* Action item *
When you transcribe the records that follow, reproduce each line exactly as given.

[[ Given information, beginning ]]

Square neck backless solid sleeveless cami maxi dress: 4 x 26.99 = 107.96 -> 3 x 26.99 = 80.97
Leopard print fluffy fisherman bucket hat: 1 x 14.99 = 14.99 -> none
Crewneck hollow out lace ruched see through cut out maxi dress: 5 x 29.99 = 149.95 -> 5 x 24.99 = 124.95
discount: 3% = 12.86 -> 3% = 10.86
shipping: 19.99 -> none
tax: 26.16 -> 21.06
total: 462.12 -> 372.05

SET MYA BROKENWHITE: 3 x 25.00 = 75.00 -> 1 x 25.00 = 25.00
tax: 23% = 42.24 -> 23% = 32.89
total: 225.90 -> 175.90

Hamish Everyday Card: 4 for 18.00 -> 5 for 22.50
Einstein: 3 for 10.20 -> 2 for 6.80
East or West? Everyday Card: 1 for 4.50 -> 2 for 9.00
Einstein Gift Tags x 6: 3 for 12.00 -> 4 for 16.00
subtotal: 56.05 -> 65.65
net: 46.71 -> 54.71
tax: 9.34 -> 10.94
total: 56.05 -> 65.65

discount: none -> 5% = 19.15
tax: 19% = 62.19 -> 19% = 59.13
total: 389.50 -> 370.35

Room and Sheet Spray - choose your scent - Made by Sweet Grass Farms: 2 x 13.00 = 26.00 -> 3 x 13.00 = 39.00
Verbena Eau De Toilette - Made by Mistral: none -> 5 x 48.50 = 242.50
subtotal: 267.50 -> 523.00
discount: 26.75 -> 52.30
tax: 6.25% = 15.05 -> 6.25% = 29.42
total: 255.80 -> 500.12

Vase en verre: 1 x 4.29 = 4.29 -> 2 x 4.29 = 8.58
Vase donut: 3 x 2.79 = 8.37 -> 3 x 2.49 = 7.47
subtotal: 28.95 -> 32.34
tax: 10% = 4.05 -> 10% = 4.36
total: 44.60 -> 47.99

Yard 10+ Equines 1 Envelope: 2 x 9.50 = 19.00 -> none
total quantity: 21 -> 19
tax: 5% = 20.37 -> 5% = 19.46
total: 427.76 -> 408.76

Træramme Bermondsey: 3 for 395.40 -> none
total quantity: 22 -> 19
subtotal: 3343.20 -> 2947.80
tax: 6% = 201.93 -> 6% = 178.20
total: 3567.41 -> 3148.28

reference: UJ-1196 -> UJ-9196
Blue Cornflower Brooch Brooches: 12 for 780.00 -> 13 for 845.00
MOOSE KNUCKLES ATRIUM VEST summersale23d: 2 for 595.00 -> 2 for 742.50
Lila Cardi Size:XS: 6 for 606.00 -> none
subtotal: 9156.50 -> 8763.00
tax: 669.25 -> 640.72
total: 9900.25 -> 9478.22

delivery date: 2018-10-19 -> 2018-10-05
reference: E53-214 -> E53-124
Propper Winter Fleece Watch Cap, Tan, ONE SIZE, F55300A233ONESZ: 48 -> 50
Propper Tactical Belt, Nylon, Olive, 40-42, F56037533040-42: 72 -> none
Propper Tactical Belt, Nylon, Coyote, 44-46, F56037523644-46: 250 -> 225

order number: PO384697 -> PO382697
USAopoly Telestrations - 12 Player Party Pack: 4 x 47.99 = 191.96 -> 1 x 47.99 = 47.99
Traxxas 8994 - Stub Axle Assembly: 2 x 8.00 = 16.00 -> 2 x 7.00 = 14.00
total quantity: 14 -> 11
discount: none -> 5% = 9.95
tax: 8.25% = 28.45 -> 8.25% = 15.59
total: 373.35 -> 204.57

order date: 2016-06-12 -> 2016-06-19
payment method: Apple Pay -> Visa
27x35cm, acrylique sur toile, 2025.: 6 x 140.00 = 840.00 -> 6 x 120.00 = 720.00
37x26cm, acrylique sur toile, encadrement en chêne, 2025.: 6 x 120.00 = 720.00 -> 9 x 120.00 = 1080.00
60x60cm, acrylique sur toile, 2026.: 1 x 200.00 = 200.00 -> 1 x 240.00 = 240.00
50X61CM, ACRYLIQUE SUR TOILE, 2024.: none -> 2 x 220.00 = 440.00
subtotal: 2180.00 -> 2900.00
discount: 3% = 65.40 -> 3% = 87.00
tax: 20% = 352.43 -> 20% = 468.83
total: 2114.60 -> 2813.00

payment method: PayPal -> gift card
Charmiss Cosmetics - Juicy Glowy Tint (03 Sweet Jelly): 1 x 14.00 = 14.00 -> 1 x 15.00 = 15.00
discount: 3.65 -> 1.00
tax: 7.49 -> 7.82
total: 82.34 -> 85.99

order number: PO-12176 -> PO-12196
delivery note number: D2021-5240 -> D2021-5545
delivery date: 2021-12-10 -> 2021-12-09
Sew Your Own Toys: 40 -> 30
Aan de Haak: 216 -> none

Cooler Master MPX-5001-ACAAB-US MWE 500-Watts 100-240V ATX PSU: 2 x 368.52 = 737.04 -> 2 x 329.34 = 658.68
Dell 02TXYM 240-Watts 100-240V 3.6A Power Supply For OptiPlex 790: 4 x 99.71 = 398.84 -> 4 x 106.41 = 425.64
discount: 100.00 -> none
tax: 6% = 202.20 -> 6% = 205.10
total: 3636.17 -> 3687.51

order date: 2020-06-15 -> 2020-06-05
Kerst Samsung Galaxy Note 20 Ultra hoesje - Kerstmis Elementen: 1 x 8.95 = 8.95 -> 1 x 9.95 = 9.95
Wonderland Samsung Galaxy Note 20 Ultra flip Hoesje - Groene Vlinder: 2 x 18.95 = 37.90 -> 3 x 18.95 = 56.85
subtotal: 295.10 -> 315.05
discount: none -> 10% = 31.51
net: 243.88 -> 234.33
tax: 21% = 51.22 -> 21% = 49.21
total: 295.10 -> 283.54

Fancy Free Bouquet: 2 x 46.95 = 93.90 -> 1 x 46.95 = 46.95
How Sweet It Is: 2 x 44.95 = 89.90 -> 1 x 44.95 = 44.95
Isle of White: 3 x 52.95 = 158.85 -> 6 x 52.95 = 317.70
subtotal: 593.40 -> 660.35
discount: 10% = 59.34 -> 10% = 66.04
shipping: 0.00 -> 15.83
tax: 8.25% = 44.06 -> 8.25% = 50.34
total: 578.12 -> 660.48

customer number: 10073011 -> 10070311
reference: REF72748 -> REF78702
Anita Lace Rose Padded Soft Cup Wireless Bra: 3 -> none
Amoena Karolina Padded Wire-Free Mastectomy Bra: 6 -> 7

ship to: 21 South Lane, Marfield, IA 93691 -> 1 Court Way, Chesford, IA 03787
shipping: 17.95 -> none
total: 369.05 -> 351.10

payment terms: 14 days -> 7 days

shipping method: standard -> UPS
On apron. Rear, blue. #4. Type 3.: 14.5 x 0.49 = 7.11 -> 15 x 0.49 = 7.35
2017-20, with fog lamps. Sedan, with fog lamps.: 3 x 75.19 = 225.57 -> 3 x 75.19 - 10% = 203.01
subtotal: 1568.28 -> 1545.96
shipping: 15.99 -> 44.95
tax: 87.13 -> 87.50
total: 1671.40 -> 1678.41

[[ Given information, end ]]

* Exercise result *
Square neck backless solid sleeveless cami maxi dress: 4 x 26.99 = 107.96 -> 3 x 26.99 = 80.97
Leopard print fluffy fisherman bucket hat: 1 x 14.99 = 14.99 -> none
Crewneck hollow out lace ruched see through cut out maxi dress: 5 x 29.99 = 149.95 -> 5 x 24.99 = 124.95
discount: 3% = 12.86 -> 3% = 10.86
shipping: 19.99 -> none
tax: 26.16 -> 21.06
total: 462.12 -> 372.05

SET MYA BROKENWHITE: 3 x 25.00 = 75.00 -> 1 x 25.00 = 25.00
tax: 23% = 42.24 -> 23% = 32.89
total: 225.90 -> 175.90

Hamish Everyday Card: 4 for 18.00 -> 5 for 22.50
Einstein: 3 for 10.20 -> 2 for 6.80
East or West? Everyday Card: 1 for 4.50 -> 2 for 9.00
Einstein Gift Tags x 6: 3 for 12.00 -> 4 for 16.00
subtotal: 56.05 -> 65.65
net: 46.71 -> 54.71
tax: 9.34 -> 10.94
total: 56.05 -> 65.65

discount: none -> 5% = 19.15
tax: 19% = 62.19 -> 19% = 59.13
total: 389.50 -> 370.35

Room and Sheet Spray - choose your scent - Made by Sweet Grass Farms: 2 x 13.00 = 26.00 -> 3 x 13.00 = 39.00
Verbena Eau De Toilette - Made by Mistral: none -> 5 x 48.50 = 242.50
subtotal: 267.50 -> 523.00
discount: 26.75 -> 52.30
tax: 6.25% = 15.05 -> 6.25% = 29.42
total: 255.80 -> 500.12

Vase en verre: 1 x 4.29 = 4.29 -> 2 x 4.29 = 8.58
Vase donut: 3 x 2.79 = 8.37 -> 3 x 2.49 = 7.47
subtotal: 28.95 -> 32.34
tax: 10% = 4.05 -> 10% = 4.36
total: 44.60 -> 47.99

Yard 10+ Equines 1 Envelope: 2 x 9.50 = 19.00 -> none
total quantity: 21 -> 19
tax: 5% = 20.37 -> 5% = 19.46
total: 427.76 -> 408.76

Træramme Bermondsey: 3 for 395.40 -> none
total quantity: 22 -> 19
subtotal: 3343.20 -> 2947.80
tax: 6% = 201.93 -> 6% = 178.20
total: 3567.41 -> 3148.28

reference: UJ-1196 -> UJ-9196
Blue Cornflower Brooch Brooches: 12 for 780.00 -> 13 for 845.00
MOOSE KNUCKLES ATRIUM VEST summersale23d: 2 for 595.00 -> 2 for 742.50
Lila Cardi Size:XS: 6 for 606.00 -> none
subtotal: 9156.50 -> 8763.00
tax: 669.25 -> 640.72
total: 9900.25 -> 9478.22

delivery date: 2018-10-19 -> 2018-10-05
reference: E53-214 -> E53-124
Propper Winter Fleece Watch Cap, Tan, ONE SIZE, F55300A233ONESZ: 48 -> 50
Propper Tactical Belt, Nylon, Olive, 40-42, F56037533040-42: 72 -> none
Propper Tactical Belt, Nylon, Coyote, 44-46, F56037523644-46: 250 -> 225

order number: PO384697 -> PO382697
USAopoly Telestrations - 12 Player Party Pack: 4 x 47.99 = 191.96 -> 1 x 47.99 = 47.99
Traxxas 8994 - Stub Axle Assembly: 2 x 8.00 = 16.00 -> 2 x 7.00 = 14.00
total quantity: 14 -> 11
discount: none -> 5% = 9.95
tax: 8.25% = 28.45 -> 8.25% = 15.59
total: 373.35 -> 204.57

order date: 2016-06-12 -> 2016-06-19
payment method: Apple Pay -> Visa
27x35cm, acrylique sur toile, 2025.: 6 x 140.00 = 840.00 -> 6 x 120.00 = 720.00
37x26cm, acrylique sur toile, encadrement en chêne, 2025.: 6 x 120.00 = 720.00 -> 9 x 120.00 = 1080.00
60x60cm, acrylique sur toile, 2026.: 1 x 200.00 = 200.00 -> 1 x 240.00 = 240.00
50X61CM, ACRYLIQUE SUR TOILE, 2024.: none -> 2 x 220.00 = 440.00
subtotal: 2180.00 -> 2900.00
discount: 3% = 65.40 -> 3% = 87.00
tax: 20% = 352.43 -> 20% = 468.83
total: 2114.60 -> 2813.00

payment method: PayPal -> gift card
Charmiss Cosmetics - Juicy Glowy Tint (03 Sweet Jelly): 1 x 14.00 = 14.00 -> 1 x 15.00 = 15.00
discount: 3.65 -> 1.00
tax: 7.49 -> 7.82
total: 82.34 -> 85.99

order number: PO-12176 -> PO-12196
delivery note number: D2021-5240 -> D2021-5545
delivery date: 2021-12-10 -> 2021-12-09
Sew Your Own Toys: 40 -> 30
Aan de Haak: 216 -> none

Cooler Master MPX-5001-ACAAB-US MWE 500-Watts 100-240V ATX PSU: 2 x 368.52 = 737.04 -> 2 x 329.34 = 658.68
Dell 02TXYM 240-Watts 100-240V 3.6A Power Supply For OptiPlex 790: 4 x 99.71 = 398.84 -> 4 x 106.41 = 425.64
discount: 100.00 -> none
tax: 6% = 202.20 -> 6% = 205.10
total: 3636.17 -> 3687.51

order date: 2020-06-15 -> 2020-06-05
Kerst Samsung Galaxy Note 20 Ultra hoesje - Kerstmis Elementen: 1 x 8.95 = 8.95 -> 1 x 9.95 = 9.95
Wonderland Samsung Galaxy Note 20 Ultra flip Hoesje - Groene Vlinder: 2 x 18.95 = 37.90 -> 3 x 18.95 = 56.85
subtotal: 295.10 -> 315.05
discount: none -> 10% = 31.51
net: 243.88 -> 234.33
tax: 21% = 51.22 -> 21% = 49.21
total: 295.10 -> 283.54

Fancy Free Bouquet: 2 x 46.95 = 93.90 -> 1 x 46.95 = 46.95
How Sweet It Is: 2 x 44.95 = 89.90 -> 1 x 44.95 = 44.95
Isle of White: 3 x 52.95 = 158.85 -> 6 x 52.95 = 317.70
subtotal: 593.40 -> 660.35
discount: 10% = 59.34 -> 10% = 66.04
shipping: 0.00 -> 15.83
tax: 8.25% = 44.06 -> 8.25% = 50.34
total: 578.12 -> 660.48

customer number: 10073011 -> 10070311
reference: REF72748 -> REF78702
Anita Lace Rose Padded Soft Cup Wireless Bra: 3 -> none
Amoena Karolina Padded Wire-Free Mastectomy Bra: 6 -> 7

ship to: 21 South Lane, Marfield, IA 93691 -> 1 Court Way, Chesford, IA 03787
shipping: 17.95 -> none
total: 369.05 -> 351.10

payment terms: 14 days -> 7 days

shipping method: standard -> UPS
On apron. Rear, blue. #4. Type 3.: 14.5 x 0.49 = 7.11 -> 15 x 0.49 = 7.35
2017-20, with fog lamps. Sedan, with fog lamps.: 3 x 75.19 = 225.57 -> 3 x 75.19 - 10% = 203.01
subtotal: 1568.28 -> 1545.96
shipping: 15.99 -> 44.95
tax: 87.13 -> 87.50
total: 1671.40 -> 1678.41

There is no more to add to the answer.